## This notebook:
- Recommend a course based on the course description
1.    
    - Topic modeling on course descriptions
    - Take a course title (e.g. AAS 103)
    - Take the course description of this course
    - Process text of the description
    - Find the topics of this block of text
    
2.    
    - Process text of the descriptions of all other courses
    - Find the topics of those blocks of text
    
3.    
    - Match the topic of the input course and other courses
    - Compute similarity scores
    - Rank these scores from high to low
    - Return the n number of recommendations needed (num_of_rec) by order of similarity
    
- Need to improve

    - Text processing
    - Topic modeling (the recommendations are not quite logical yet since the text processing and topic modeling are not quite well-done yet)
    - Efficiency of the algorithm (slow now)

## Update
1. Because the courses already have distinct clusters such as academic groups (LSI, engineering, dentistry ...) and subject (Afroamerican sections, etc), it makes more sense that we recommend courses in the same academic group and subject.


2. Somehow, processing the texts (stopwords removal, lemma, etc) produce poorer recommendations.
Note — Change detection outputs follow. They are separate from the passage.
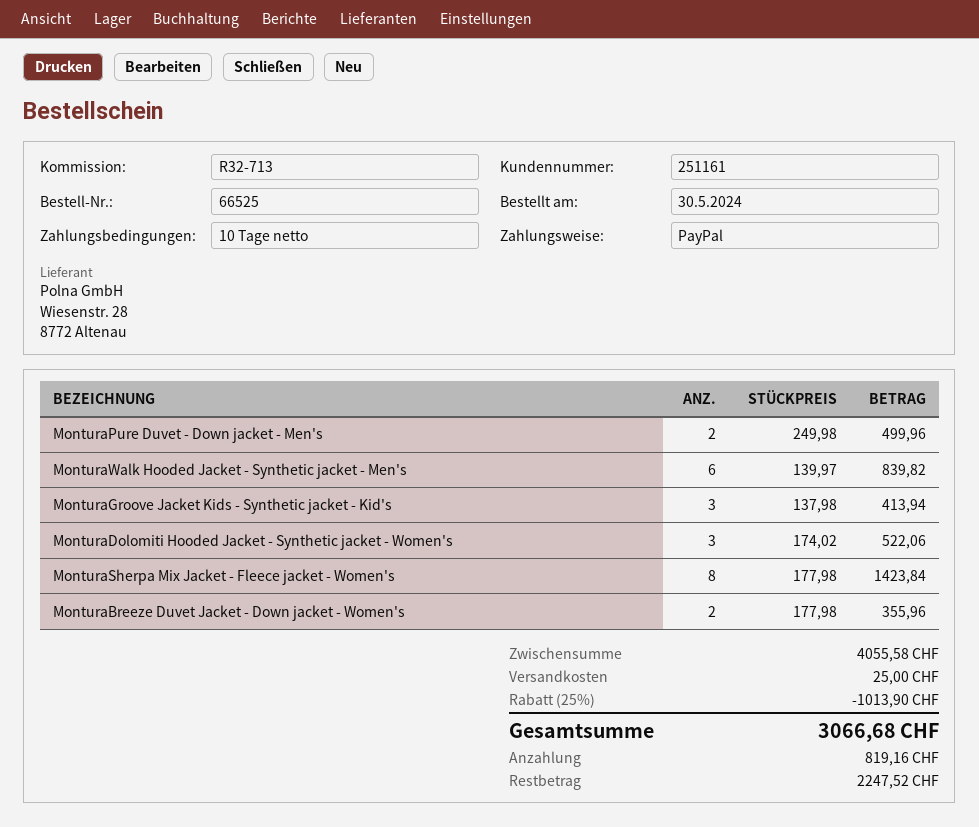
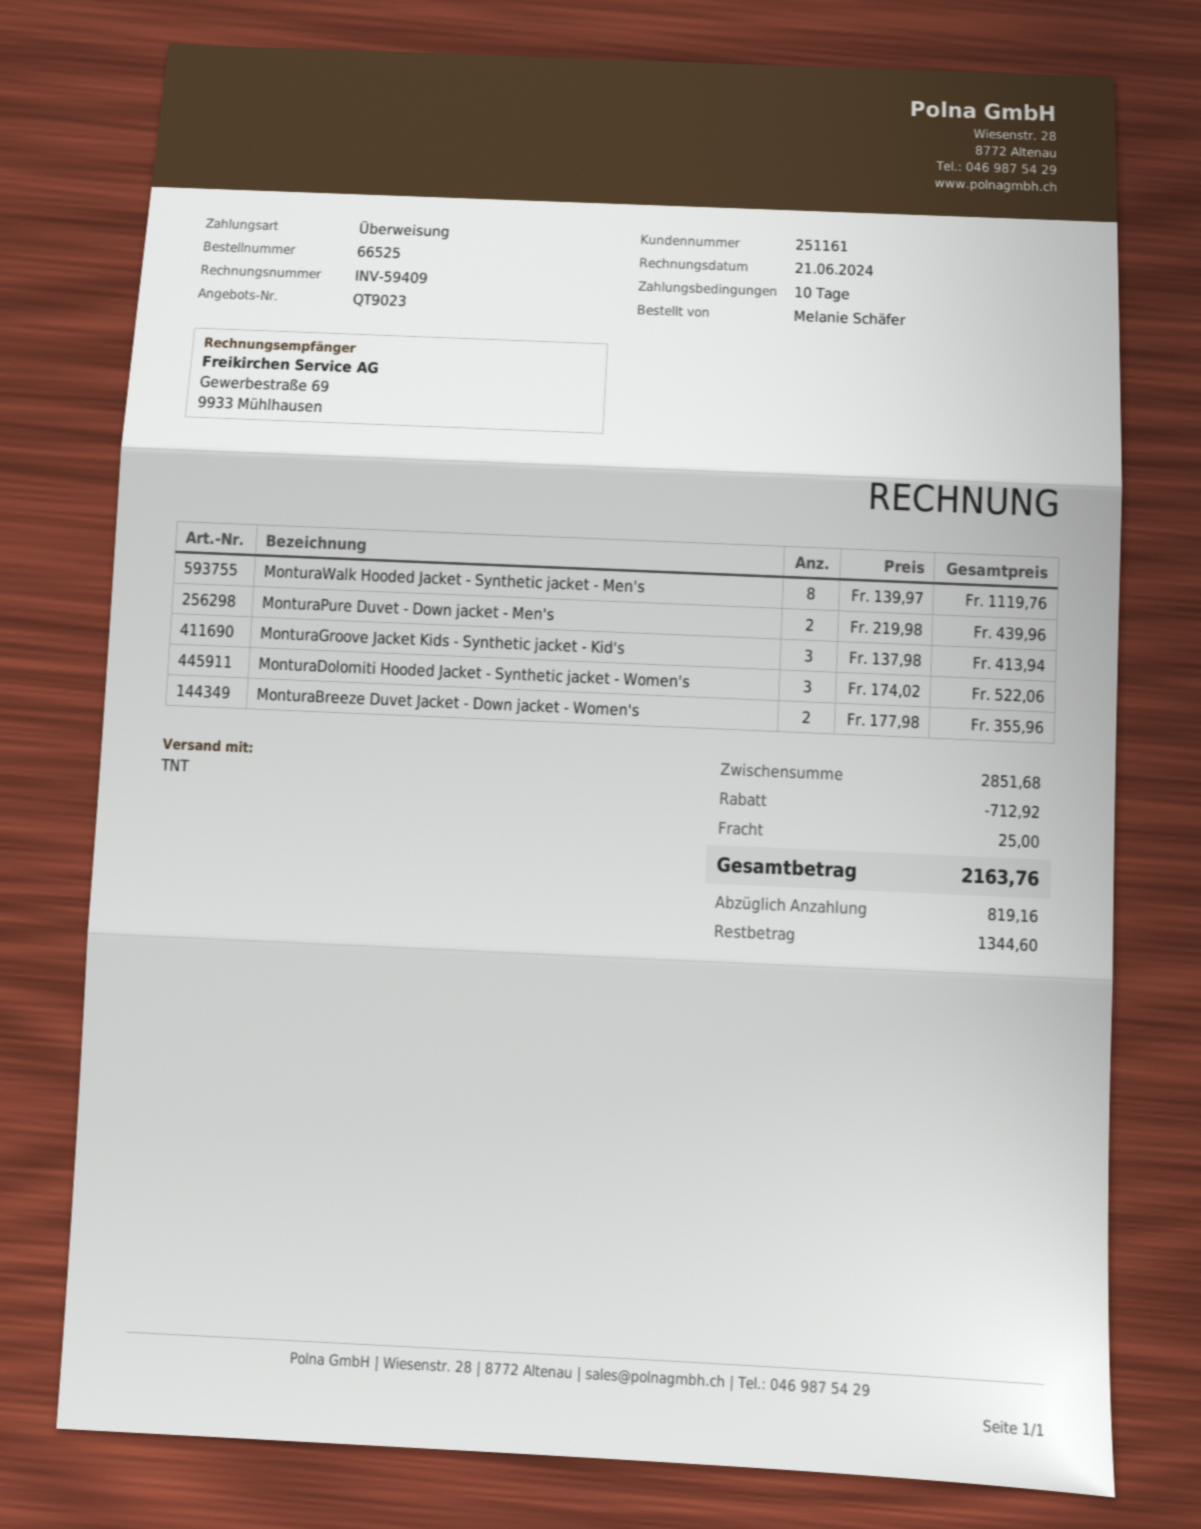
payment method: PayPal -> bank transfer
MonturaPure Duvet - Down jacket - Men's: 2 x 249.98 = 499.96 -> 2 x 219.98 = 439.96
MonturaWalk Hooded Jacket - Synthetic jacket - Men's: 6 x 139.97 = 839.82 -> 8 x 139.97 = 1119.76
MonturaSherpa Mix Jacket - Fleece jacket - Women's: 8 x 177.98 = 1423.84 -> none
subtotal: 4055.58 -> 2851.68
discount: 1013.90 -> 712.92
total: 3066.68 -> 2163.76
balance: 2247.52 -> 1344.60

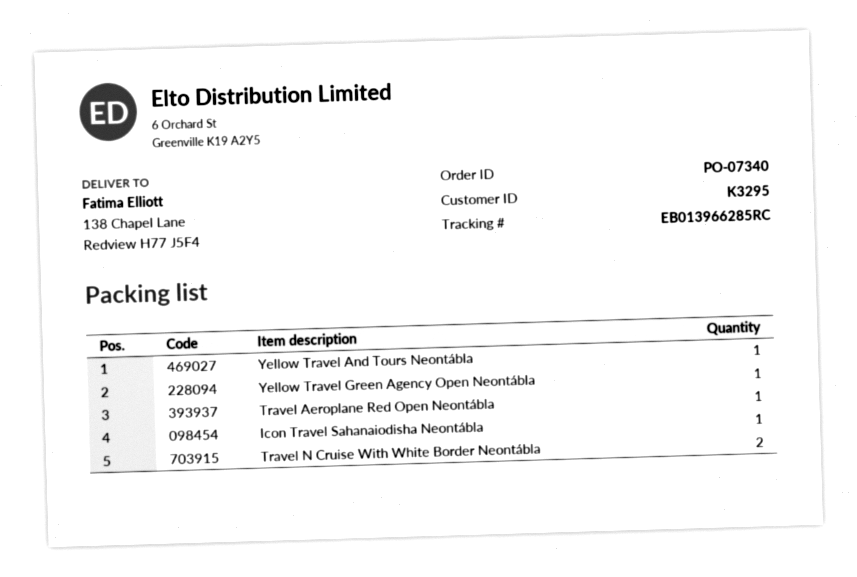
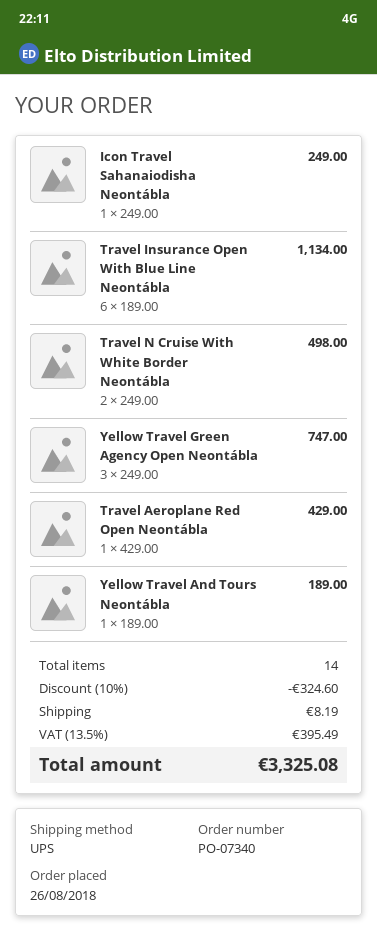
Yellow Travel Green Agency Open Neontábla: 1 -> 3
Travel Insurance Open With Blue Line Neontábla: none -> 6

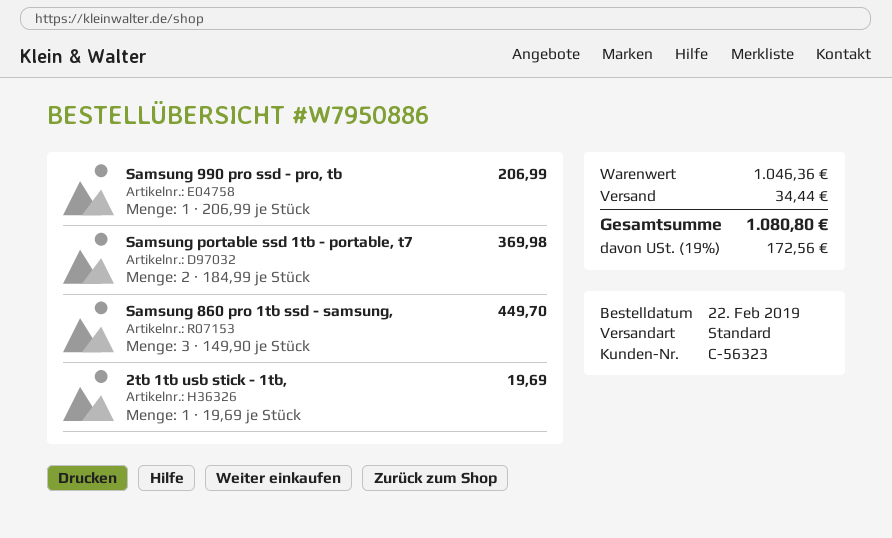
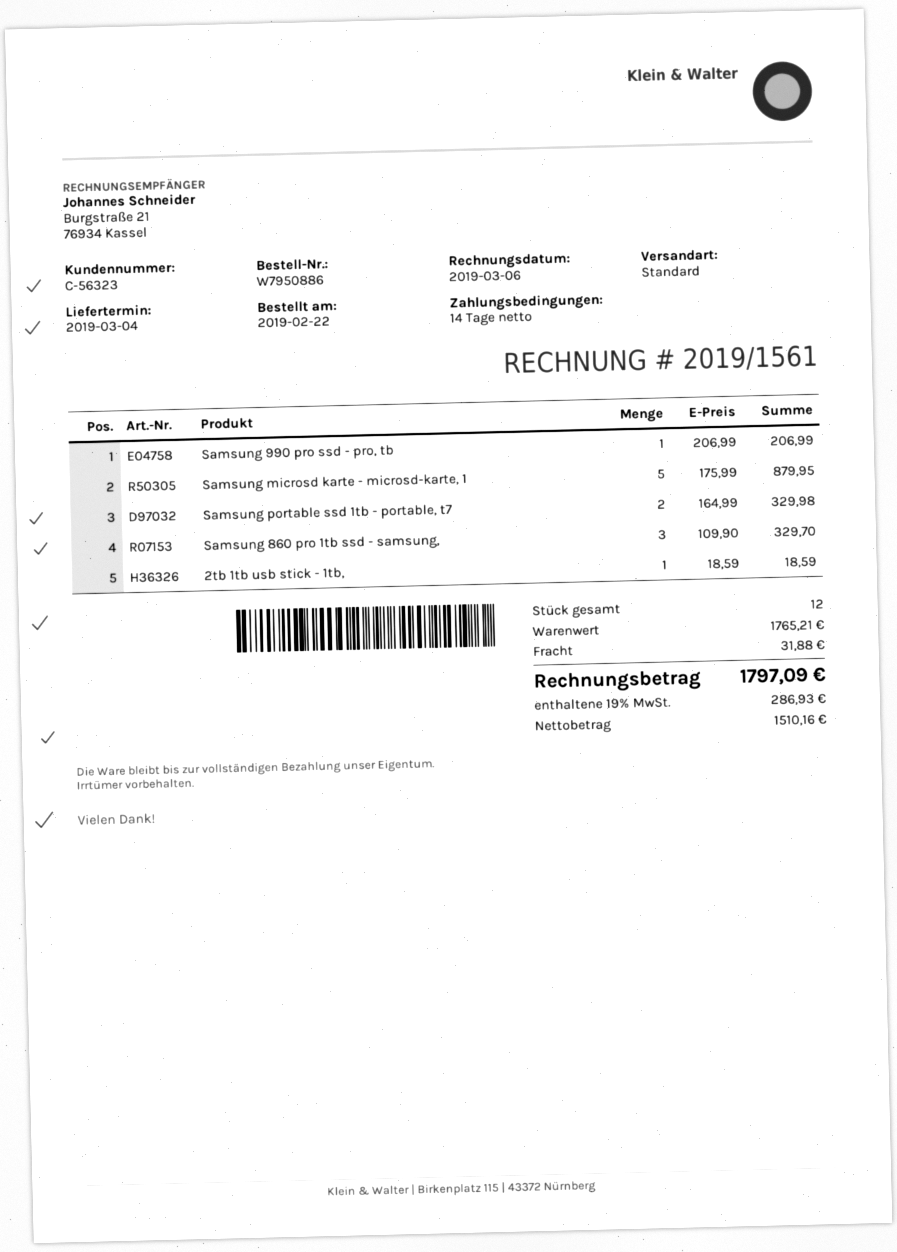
Samsung portable ssd 1tb - portable, t7: 2 x 184.99 = 369.98 -> 2 x 164.99 = 329.98
Samsung 860 pro 1tb ssd - samsung,: 3 x 149.90 = 449.70 -> 3 x 109.90 = 329.70
2tb 1tb usb stick - 1tb,: 1 x 19.69 = 19.69 -> 1 x 18.59 = 18.59
Samsung microsd karte - microsd-karte, 1: none -> 5 x 175.99 = 879.95
subtotal: 1046.36 -> 1765.21
shipping: 34.44 -> 31.88
tax: 19% = 172.56 -> 19% = 286.93
total: 1080.80 -> 1797.09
The results look much better without the language processing. 


3. About topic modeling -- I'm not sure how we could utilize topic modeling, since the total number of academic group is about 20 so if we cluster the courses with topic modeling, it's not going to work very well unless we use a large number of cluster like 200 - 500. We could try topic modeling in the subject level, but I think count vec and tfidf vec works pretty well, so not sure if that would be necessary. 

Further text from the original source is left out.